6.1. Latent Semantic Indexing (LSI)

LSI has been developed in [DDF+90] as a method for topic-extraction. For the description of LSI, assume that we have 5 simple documents, which contain the follwing words:

  • document d1: cosmonaut, moon, car

  • document d2: astronaut, moon

  • document d3: cosmonaut

  • document d4: car, truck

  • document d5: car

  • document d6: truck

If we construct the BoW-matrix for these documents and transpose this matrix, the result is called Inverted-Index. In the example the Inverted Index is:

\[\begin{split} \left( \begin{array}{l|cccccc} & d1 & d2 & d3 & d4 & d5 & d6 \\ \hline cosmonaut & 1 & 0 & 1 & 0 & 0 & 0 \\ astronaut & 0 & 1 & 0 & 0 & 0 & 0 \\ moon & 1 & 1 & 0 & 0 & 0 & 0 \\ car & 1 & 0 & 0 & 1 & 1 & 0 \\ truck & 0 & 0 & 0 & 1 & 0 & 1 \\ \end{array} \right) \end{split}\]

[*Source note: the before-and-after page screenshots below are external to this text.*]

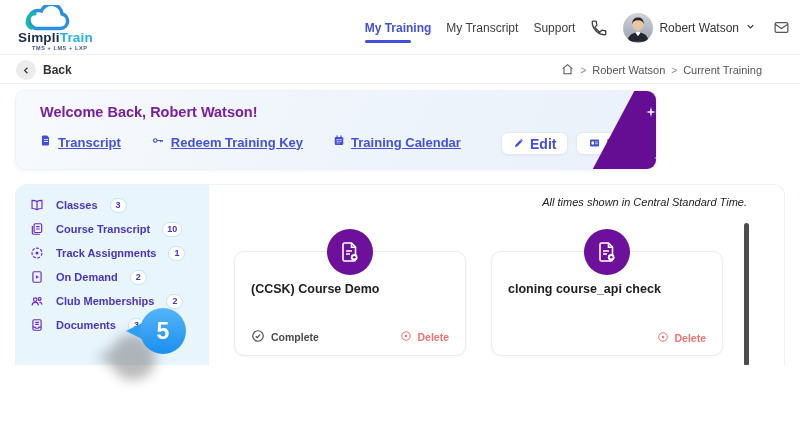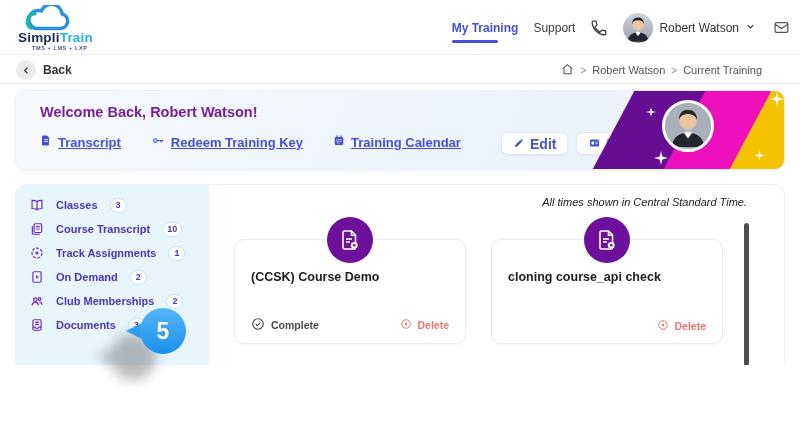"My Transcript" div.nav-item { html: none -> <div>My Transcript</div> }
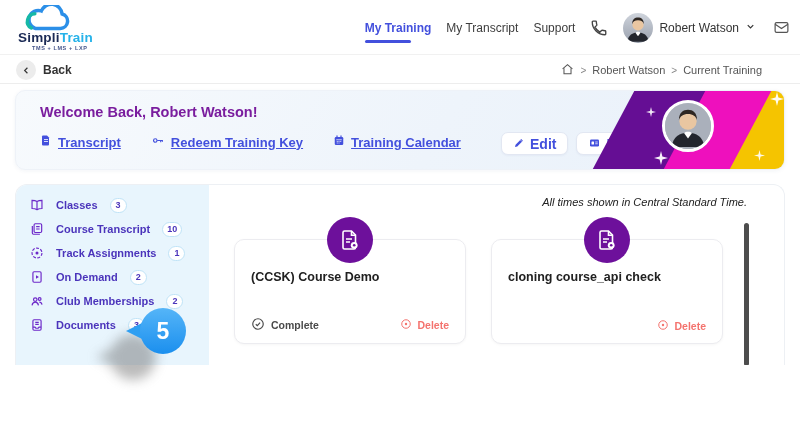"Welcome Back, Robert Watson!" .banner { width: 770px -> 642px }
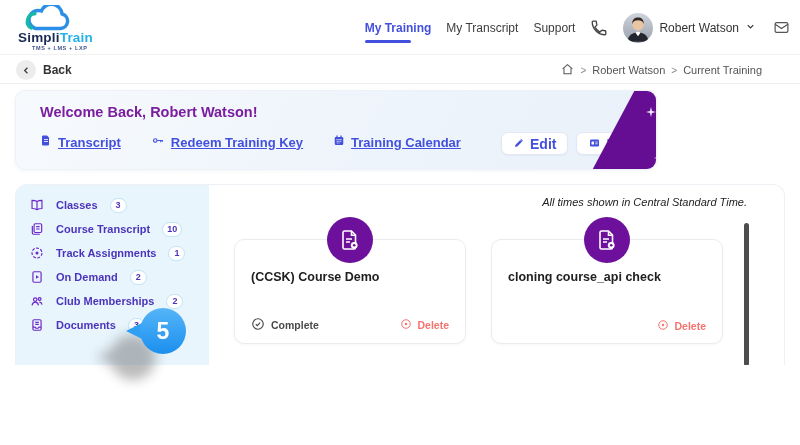"(CCSK) Course Demo" .ccard { top: 54px -> 66px }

Another representations of the form \(\mathbf{w}=\mathbf{A}\cdot \mathbf{d}\) is given below. The matrix \(\mathbf{A}\) is called term-by-document matrix.

\[\begin{split} \left( \begin{array}{c} cosmonaut \\ astronaut \\ moon \\ car \\ truck \\ \end{array} \right) = \left( \begin{array}{cccccc} 1 & 0 & 1 & 0 & 0 & 0 \\ 0 & 1 & 0 & 0 & 0 & 0 \\ 1 & 1 & 0 & 0 & 0 & 0 \\ 1 & 0 & 0 & 1 & 1 & 0 \\ 0 & 0 & 0 & 1 & 0 & 1 \\ \end{array} \right) \cdot \left( \begin{array}{c} d1 \\ d2 \\ d3 \\ d4 \\ d5 \\ d6 \\ \end{array} \right) \end{split}\]

In the Inverted-Index each column represents a document. Each column is an \(t\)-dimensional vector, where \(t\) is the number of different words in the corpus. Hence, each document can be considered as a point in the t-dimensional space. LSI defines a transformation from this \(t\)-dimensional space into a \(k\)-dimensional space, where \(k\) is usually much smaller than \(t\). The representation of the documents in this new \(k\)-dimensional space is such that, documents which refer to the same topics, have similar k-dimensional vectors (are nearby points in the \(k\)-dimensional space).

For example the 2-dimensional space, the 6 documents of the example may have the following representations:1

\[\begin{split} \left( \begin{array}{l|cccccc} & d1 & d2 & d3 & d4 & d5 & d6 \\ \hline \{cosmonaut,astronaut,moon\} & 1 & 1 & 1 & 0 & 0 & 0 \\ \{car,truck\} & 1 & 0 & 0 & 1 & 1 & 1 \\ \end{array} \right). \end{split}\]

As can be seen in this 2-dimensional vector space document 2 and 3 are described by the same vector \((1,0)\), even though in the original 6-dimensional space their vectors are orthogonal to each other, because these documents have no word in common.

As sketched in the matrix above, the new dimensions in the 2-dimensional space, do not belong to single words, but to topics and each topic is represented by a list of words, which frequently appear in the documents, which belong to this topic. More accurate: The new dimensions (topics) in the \(k\)-dimensional space are linear combinations of the old dimensions (words) in the \(t\)-dimensional space.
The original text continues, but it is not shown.